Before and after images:
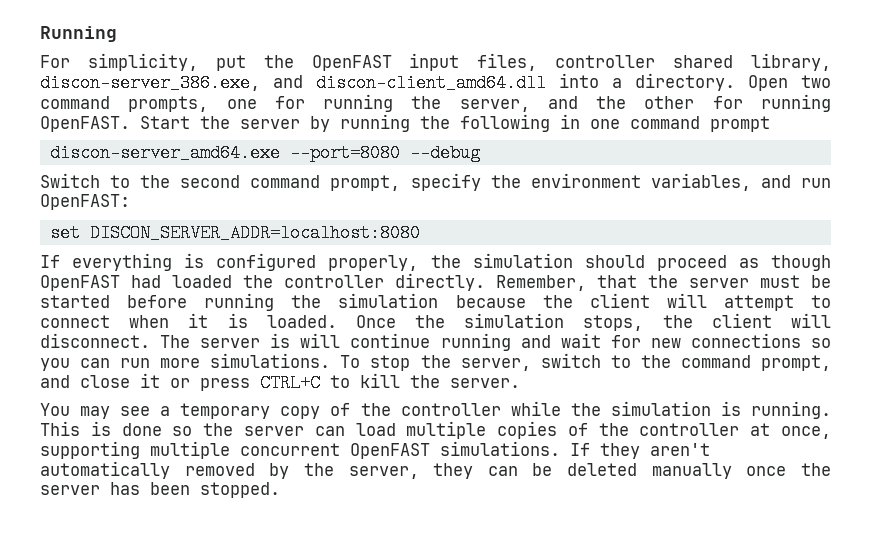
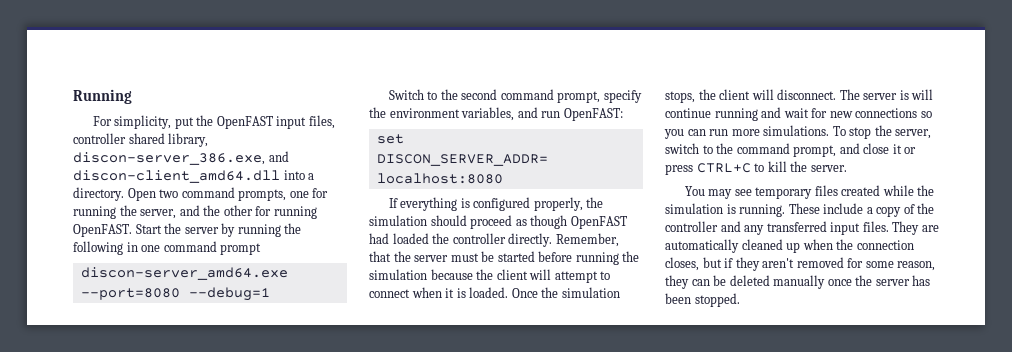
- discon-server_amd64.exe --port=8080 --debug
+ discon-server_amd64.exe --port=8080 --debug=1
- You may see a temporary copy of the controller while the simulation is running.
+ You may see temporary files created while the simulation is running.
- This is done so the server can load multiple copies of the controller at once, supporting multiple concurrent OpenFAST simulations. If they aren't automatically removed by the server, they can be deleted manually once the server has been stopped.
+ These include a copy of the controller and any transferred input files. They are automatically cleaned up when the connection closes, but if they aren't removed for some reason, they can be deleted manually once the server has been stopped.

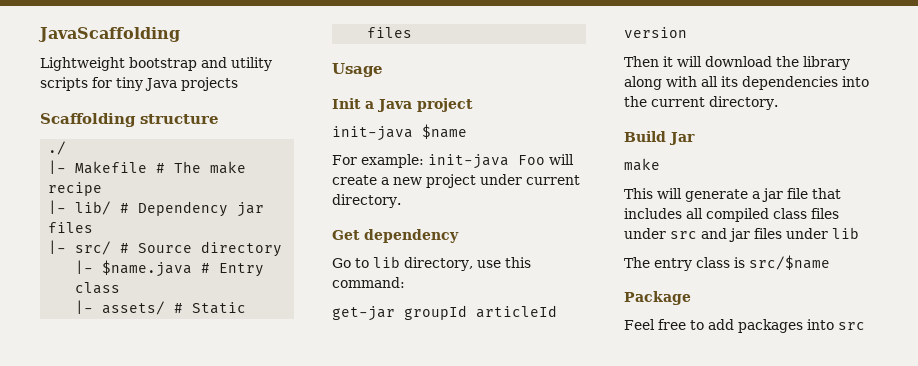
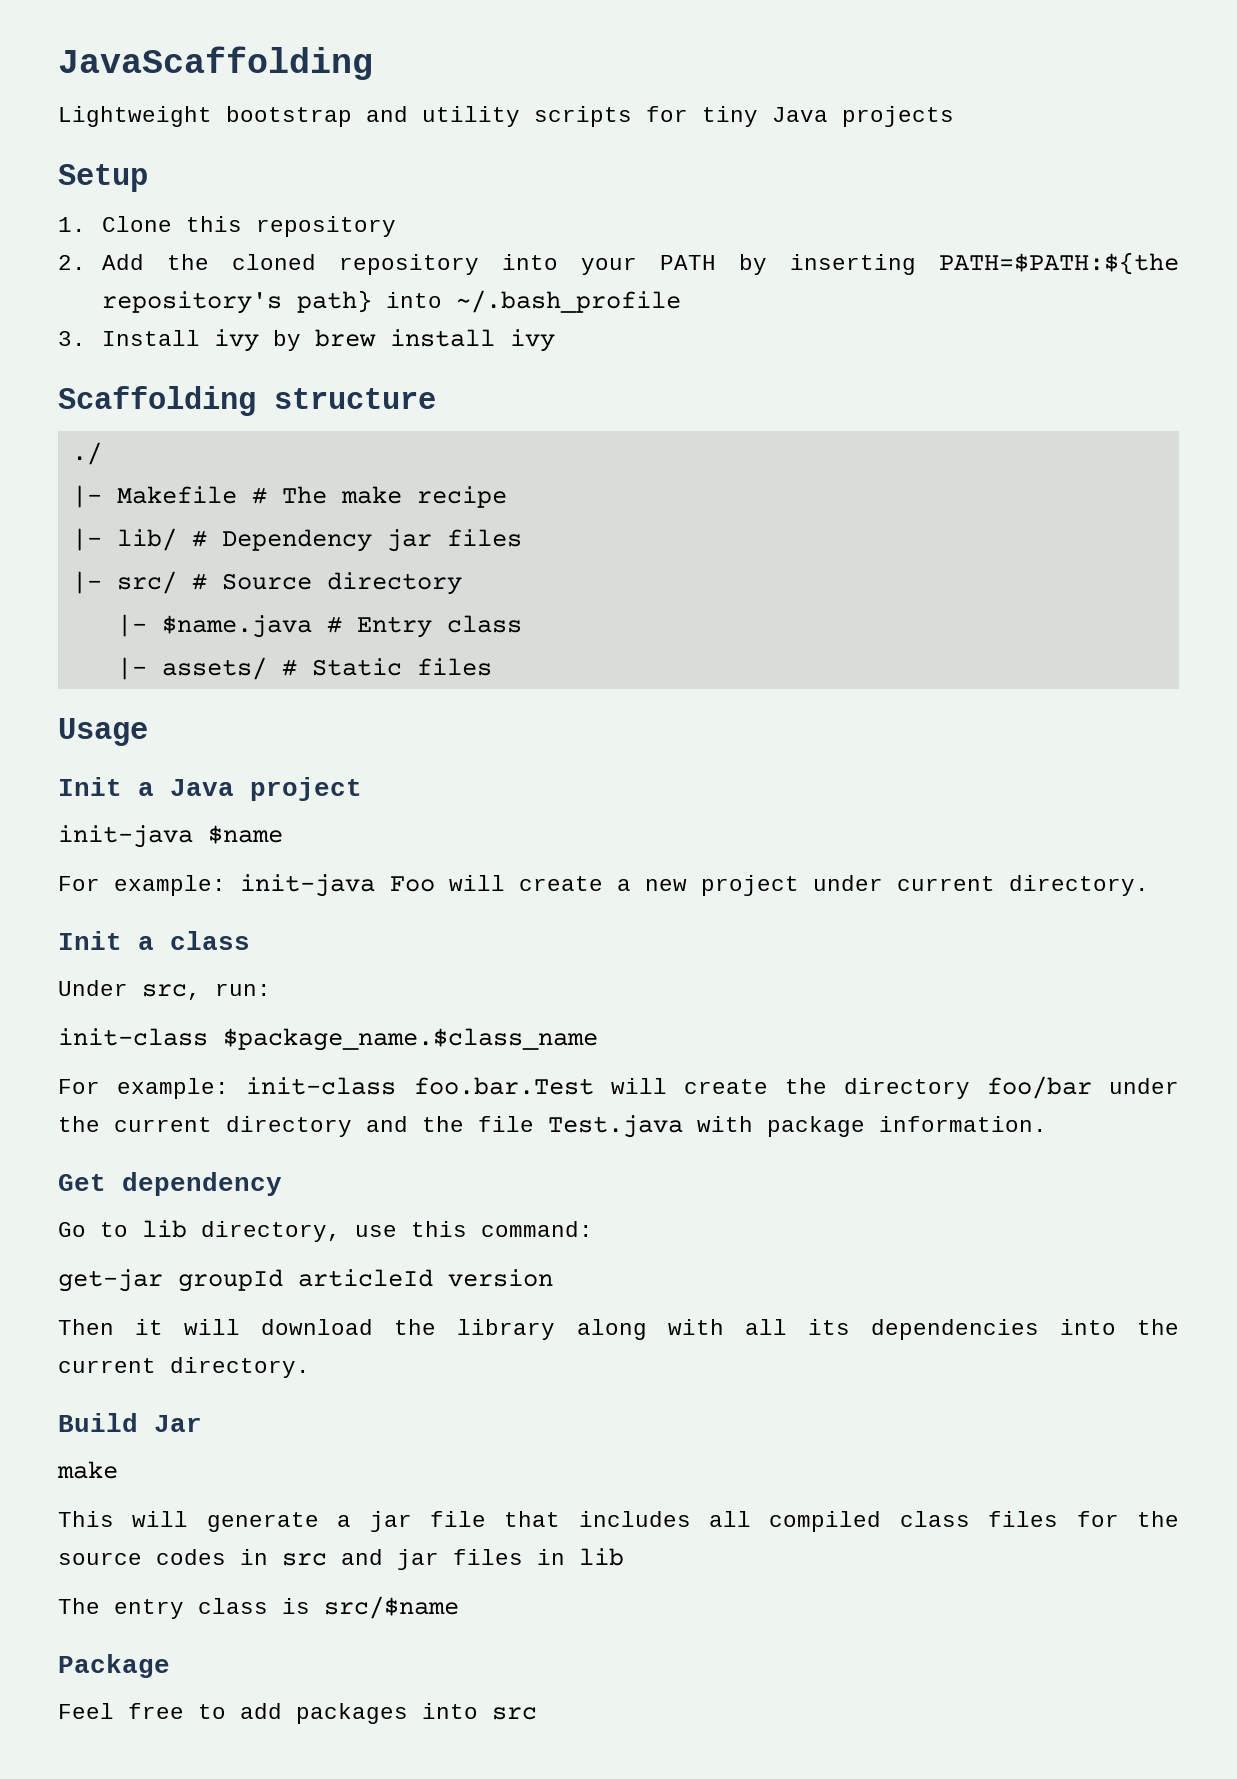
+ Setup
+ 1. Clone this repository
+ 2. Add the cloned repository into your PATH by inserting PATH=$PATH:${the repository's path} into ~/.bash_profile
+ 3. Install ivy by brew install ivy
+ Init a class
+ Under src, run:
+ init-class $package_name.$class_name
+ For example: init-class foo.bar.Test will create the directory foo/bar under the current directory and the file Test.java with package information.
- This will generate a jar file that includes all compiled class files under src and jar files under lib
+ This will generate a jar file that includes all compiled class files for the source codes in src and jar files in lib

Your goal: If a picture appears among the records, leave it out, and otherwise reproduce exactly every line from the first line through the one with "created while the simulation is running.", both included.

Output:
- discon-server_amd64.exe --port=8080 --debug
+ discon-server_amd64.exe --port=8080 --debug=1
- You may see a temporary copy of the controller while the simulation is running.
+ You may see temporary files created while the simulation is running.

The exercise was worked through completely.